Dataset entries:
Start of Block

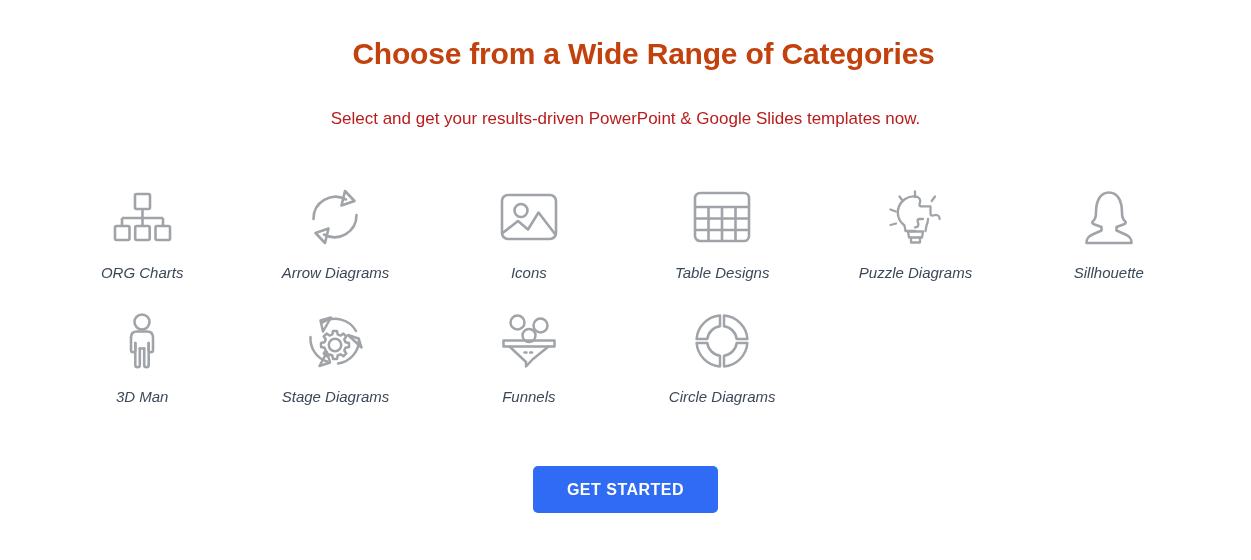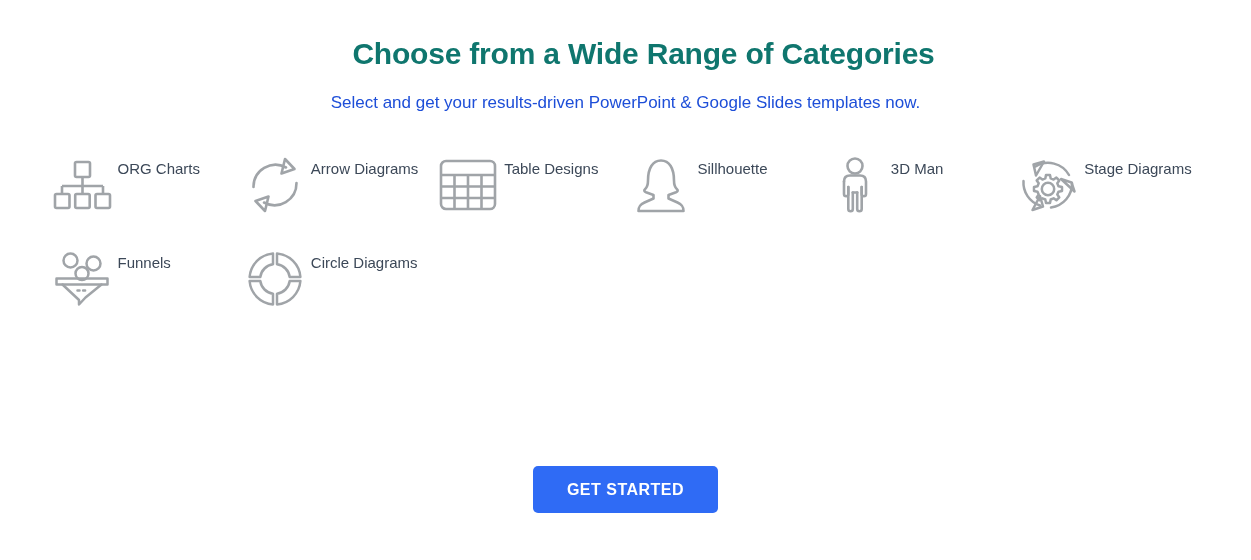"Choose from a Wide Range" .page-title { color: #0f766e -> #c2410c }
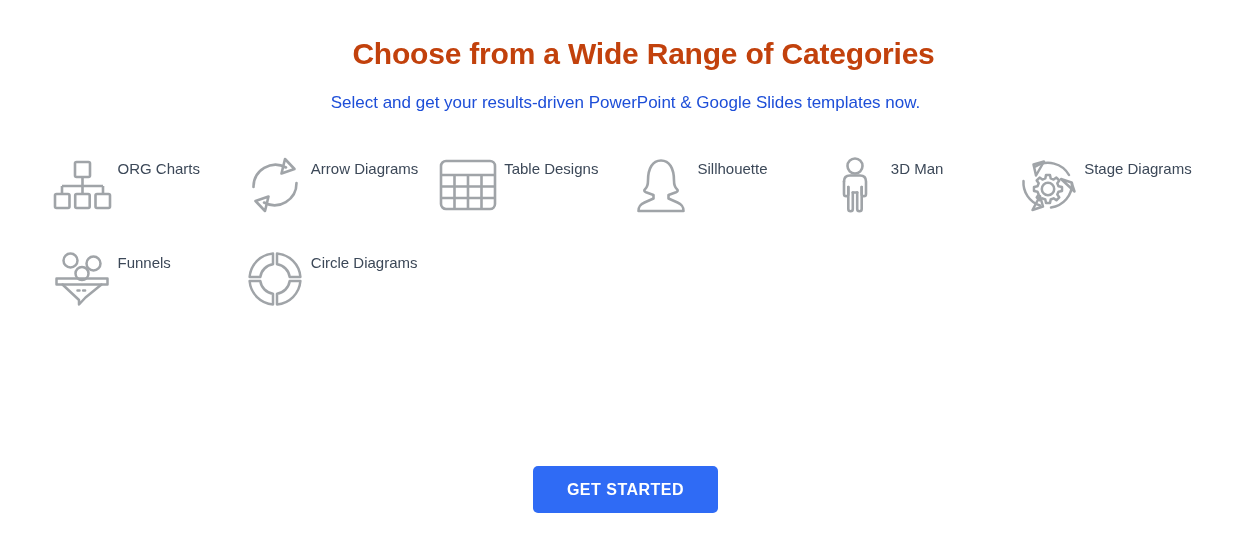"Select and get your results-driven" .page-subtitle { color: #1d4ed8 -> #b91c1c; margin: 0 -> 16px }
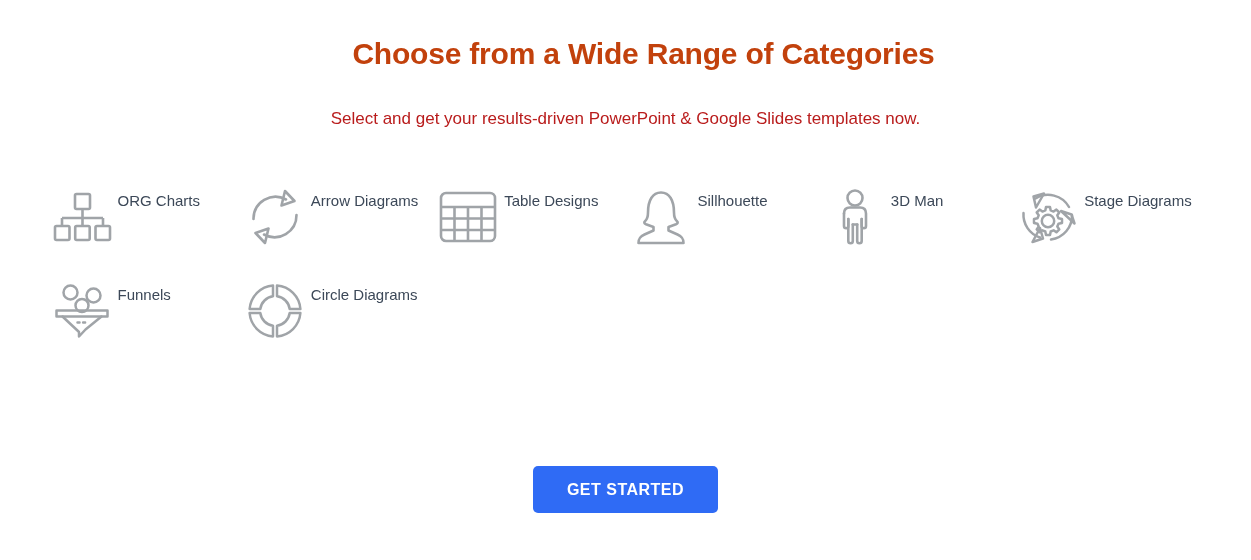"ORG Charts" .category-item { align-items: none -> center; flex-direction: row -> column; font-style: none -> italic }
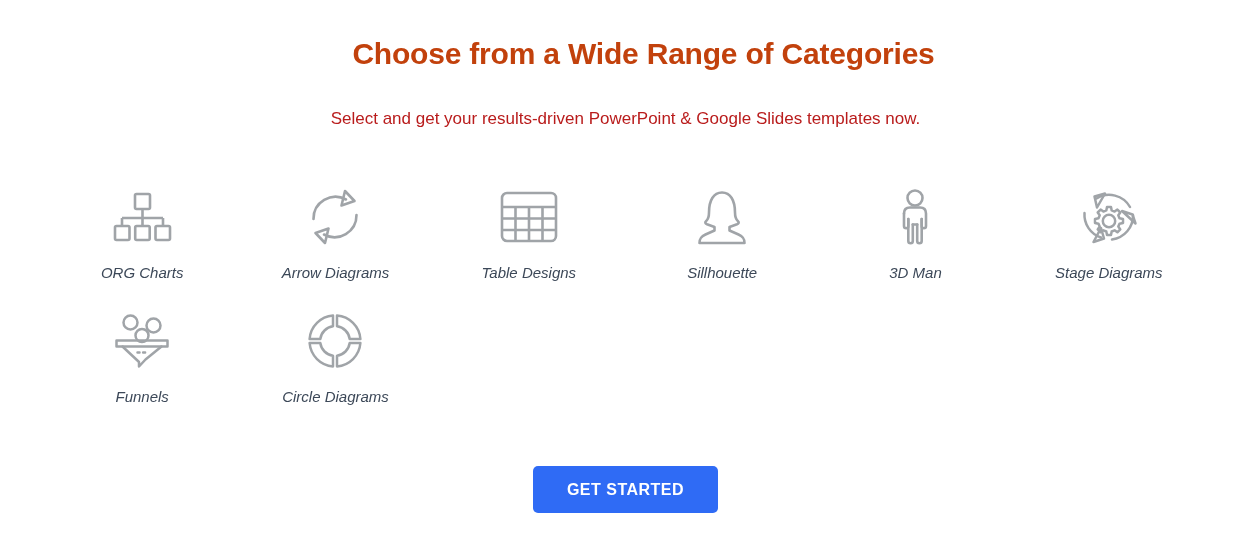"Icons" div.category-item { html: none -> <div> <span> <svg> <rect></rect> <circle></circle> <path></path> </svg> </span> <span>Icons</span> </div> }
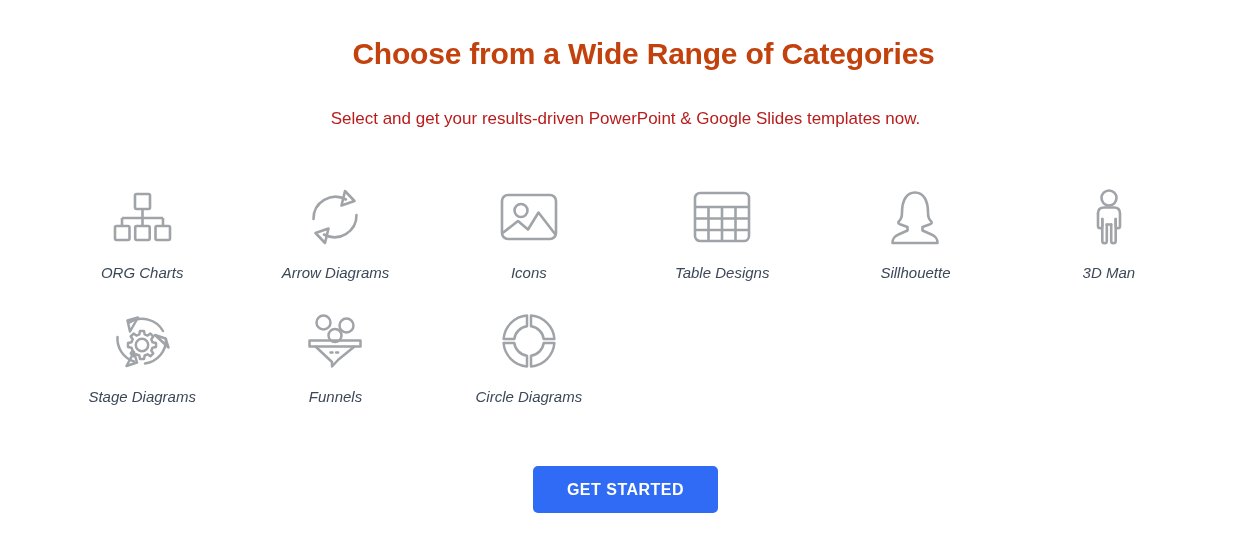"Puzzle Diagrams" div.category-item { html: none -> <div> <span> <svg> <path></path> <path></path> <path></path> <path></path> <path></path> <path></path> <path></path> </svg> </span> <span>Puzzle Diagrams</span> </div> }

End of Block

▸ **TASK PROMPT**:
Please output each line above exactly and omit all images.

▸ **SOLUTION TO THE EXERCISE**:
"Choose from a Wide Range" .page-title { color: #0f766e -> #c2410c }
"Select and get your results-driven" .page-subtitle { color: #1d4ed8 -> #b91c1c; margin: 0 -> 16px }
"ORG Charts" .category-item { align-items: none -> center; flex-direction: row -> column; font-style: none -> italic }
"Icons" div.category-item { html: none -> <div> <span> <svg> <rect></rect> <circle></circle> <path></path> </svg> </span> <span>Icons</span> </div> }
"Puzzle Diagrams" div.category-item { html: none -> <div> <span> <svg> <path></path> <path></path> <path></path> <path></path> <path></path> <path></path> <path></path> </svg> </span> <span>Puzzle Diagrams</span> </div> }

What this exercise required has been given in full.